Пророчество | страница 17



Фрэнни попробовала вспомнить лицо мужчины, но оно было как в тумане. Внимательный взгляд его голубых глаз, сходство с Харрисоном Фордом. Тепло во взгляде, в голосе. Мальчик, который так странно смотрел на нее. Рыжие кудри, веснушки, серьезное, заплаканное лицо…

Ее вновь охватило волнение. Какое-то сумасшествие! Она вспомнила то внезапное необъяснимое притяжение, снова ощутила его. Бывает же так, встречаешь абсолютно постороннего человека, и через несколько мгновений уже кажется, что это давний друг.

Покопавшись в сумочке, Фрэнни вытащила ручку и записную книжку и переписала номер почтового ящика из объявления и адрес журнала.

Как только она захлопнула записную книжку, ее вновь стали одолевать сомнения. Как будто что-то было не так, но она не могла сказать что. Фрэнни была в замешательстве. Она прогнала прочь неприятные мысли, еще раз прочитала объявление и снова улыбнулась. Через десять минут, когда ее пригласили в кабинет стоматолога, она все еще задумчиво улыбалась.

Когда Фрэнни с двумя новыми пломбами вернулась в музей, Пенроуз Споуд сидел за своим столом, величественно-спокойный, как статуя Будды, аура снисходительного превосходства окружала его. Он был ее коллегой, и они работали в одном кабинете.

Как и большинство служебных помещений в этом здании, их кабинет был больше в высоту, чем в ширину. Вдоль стен до потолка высились шкафы с книгами и каталогами. Дисплеи компьютеров и кнопочные телефоны выглядели на старинных деревянных столах нелепо, как сценические декорации.

Их столы стояли друг против друга: Споуда – такой же безукоризненный, как и он сам, с тщательно выровненными стопками бумаг, и ее – напоминавший о ядерной катастрофе. Споуд сидел чрезвычайно прямо, выпятив грудь. Узел галстука цвета лишайника был вровень с адамовым яблоком. Черные волосы так приглажены и прилизаны, что напоминали шкуру тюленя; маленькие близорукие глаза прятались за линзами очков, небольшой рот с плотно сжатыми губами образовывал идеальный кружок, напоминающий резиновую пробку.

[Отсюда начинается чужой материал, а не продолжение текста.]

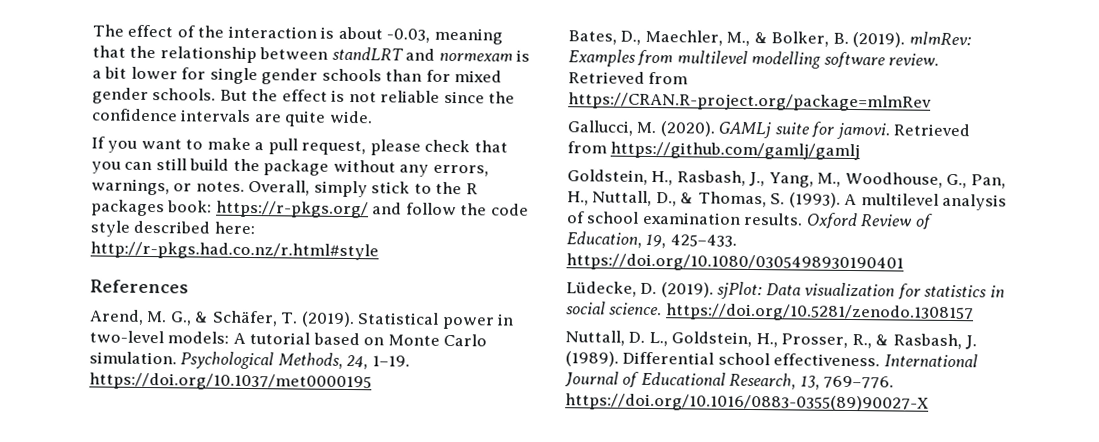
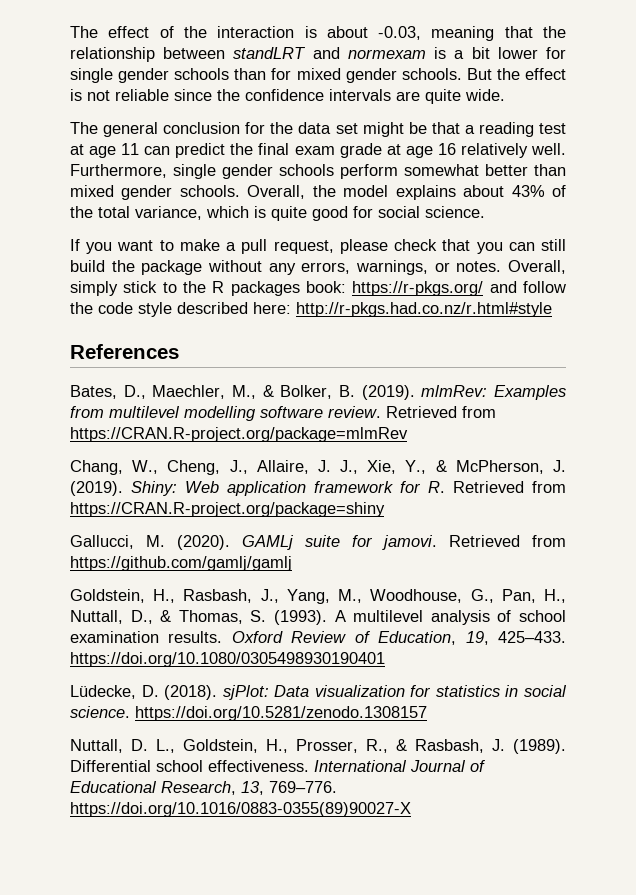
(373, 117) none -> [70,122,566,137] [70,143,567,158] [70,164,566,179] [70,185,567,200] [70,206,485,221] // The general conclusion for the data set might be that a reading test at age 11 can predict the final exam grade at age 16 relatively well. Furthermore, single gender schools perform somewhat better than mixed gender schools. Overall, the model explains about 43% of the total variance, which is quite good for social science.
[89,309,515,330] [89,330,488,347] [89,351,410,370] [89,372,372,392] // Arend, M. G., & Schäfer, T. (2019). Statistical power in two-level models: A tutorial based on Monte Carlo simulation. Psychological Methods, 24, 1–19. https://doi.org/10.1037/met0000195 -> (179, 351) none
(932, 102) none -> [70,460,566,475] [70,481,566,496] [70,502,385,517] // Chang, W., Cheng, J., Allaire, J. J., Xie, Y., & McPherson, J. (2019). Shiny: Web application framework for R. Retrieved from https://CRAN.R-project.org/package=shiny
[660,282,714,298] (2019). -> [164,685,218,700] (2018).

Споуду было двадцать восемь лет; он отличался сухим язвительным юмором, страстью к порядку, пунктуальностью и логикой, без которых, по его мнению, нельзя было выстроить гармоничную жизнь. Он все делал в своем обычном неторопливом темпе, как бы считая, что не стоит понапрасну тратить энергию, и относился к работе с некоторой инертностью, также как к жизни в целом. Археология была для него всем, и других интересов у него не было. На работу он ездил на старомодном велосипеде. Его велосипедные зажимы висели на крючке за дверью, вместе с защитным шлемом, респиратором и светящимся в темноте поясом.